▸ WHAT TO DO
Only one span of the listing below is wanted: the lines from the one with "total: 1945.87 -> 2048.20" through the one with "Dining set small", reproduced exactly, both ends kept.

### SUPPLIED DATA ###

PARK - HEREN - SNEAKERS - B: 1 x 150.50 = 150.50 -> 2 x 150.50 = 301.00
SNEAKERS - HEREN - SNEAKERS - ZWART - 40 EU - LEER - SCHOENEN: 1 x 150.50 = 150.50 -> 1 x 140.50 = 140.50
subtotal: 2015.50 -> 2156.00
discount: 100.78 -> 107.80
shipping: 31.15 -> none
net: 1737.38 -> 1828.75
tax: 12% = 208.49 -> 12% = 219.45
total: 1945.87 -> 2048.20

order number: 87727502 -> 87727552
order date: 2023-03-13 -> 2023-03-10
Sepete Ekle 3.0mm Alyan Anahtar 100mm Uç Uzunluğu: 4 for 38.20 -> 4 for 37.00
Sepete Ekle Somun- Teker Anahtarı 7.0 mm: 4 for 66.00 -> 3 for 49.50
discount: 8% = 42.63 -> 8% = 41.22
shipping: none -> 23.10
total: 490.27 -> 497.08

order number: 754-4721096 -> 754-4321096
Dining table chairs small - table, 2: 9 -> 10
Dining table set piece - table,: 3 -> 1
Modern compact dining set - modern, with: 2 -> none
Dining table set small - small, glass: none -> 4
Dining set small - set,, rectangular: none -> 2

###
### SUPPLIED DATA ###

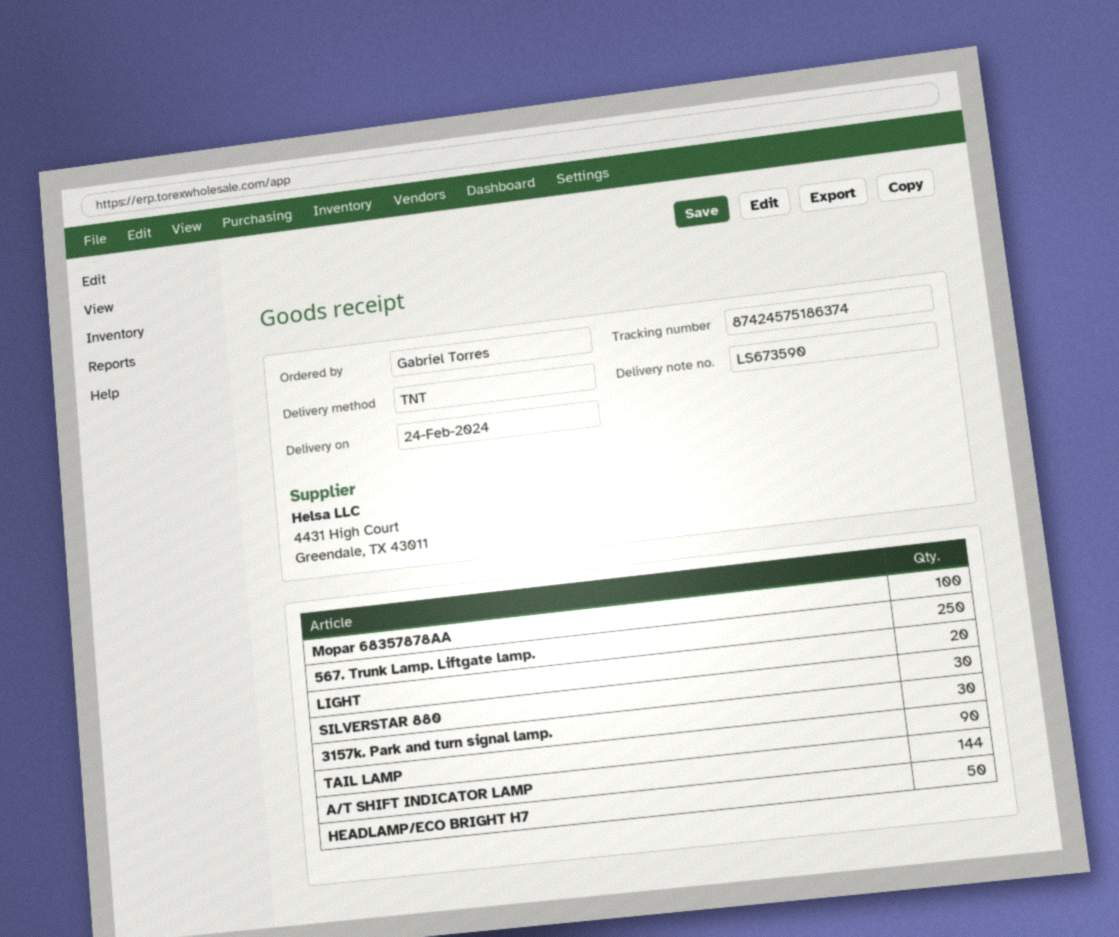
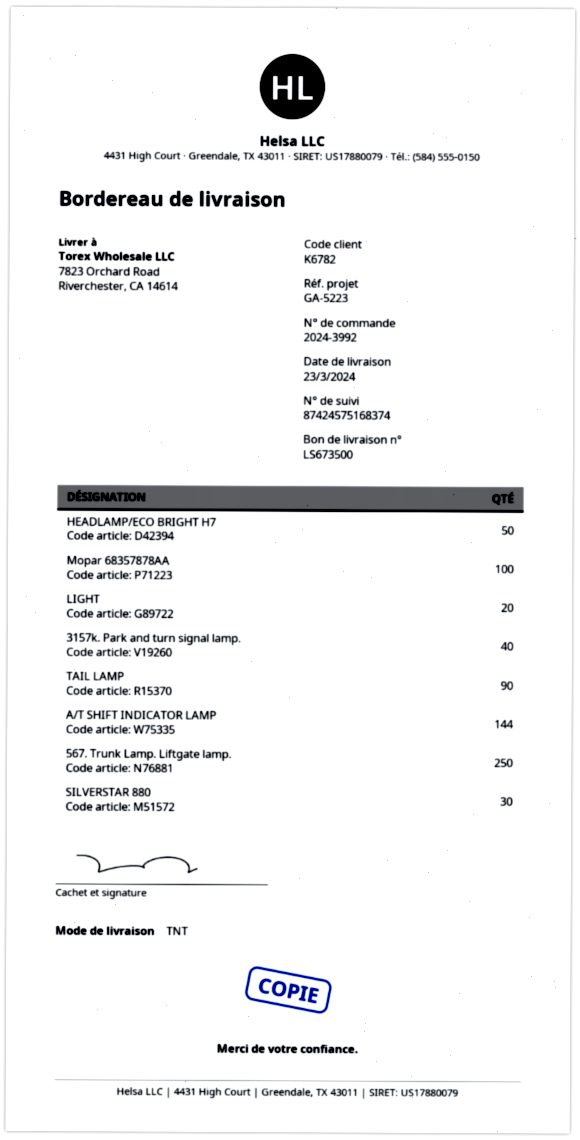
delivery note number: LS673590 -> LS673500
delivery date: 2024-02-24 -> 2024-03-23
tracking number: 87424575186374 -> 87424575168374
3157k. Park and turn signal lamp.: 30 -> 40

###

▸ SOLUTION
total: 1945.87 -> 2048.20

order number: 87727502 -> 87727552
order date: 2023-03-13 -> 2023-03-10
Sepete Ekle 3.0mm Alyan Anahtar 100mm Uç Uzunluğu: 4 for 38.20 -> 4 for 37.00
Sepete Ekle Somun- Teker Anahtarı 7.0 mm: 4 for 66.00 -> 3 for 49.50
discount: 8% = 42.63 -> 8% = 41.22
shipping: none -> 23.10
total: 490.27 -> 497.08

order number: 754-4721096 -> 754-4321096
Dining table chairs small - table, 2: 9 -> 10
Dining table set piece - table,: 3 -> 1
Modern compact dining set - modern, with: 2 -> none
Dining table set small - small, glass: none -> 4
Dining set small - set,, rectangular: none -> 2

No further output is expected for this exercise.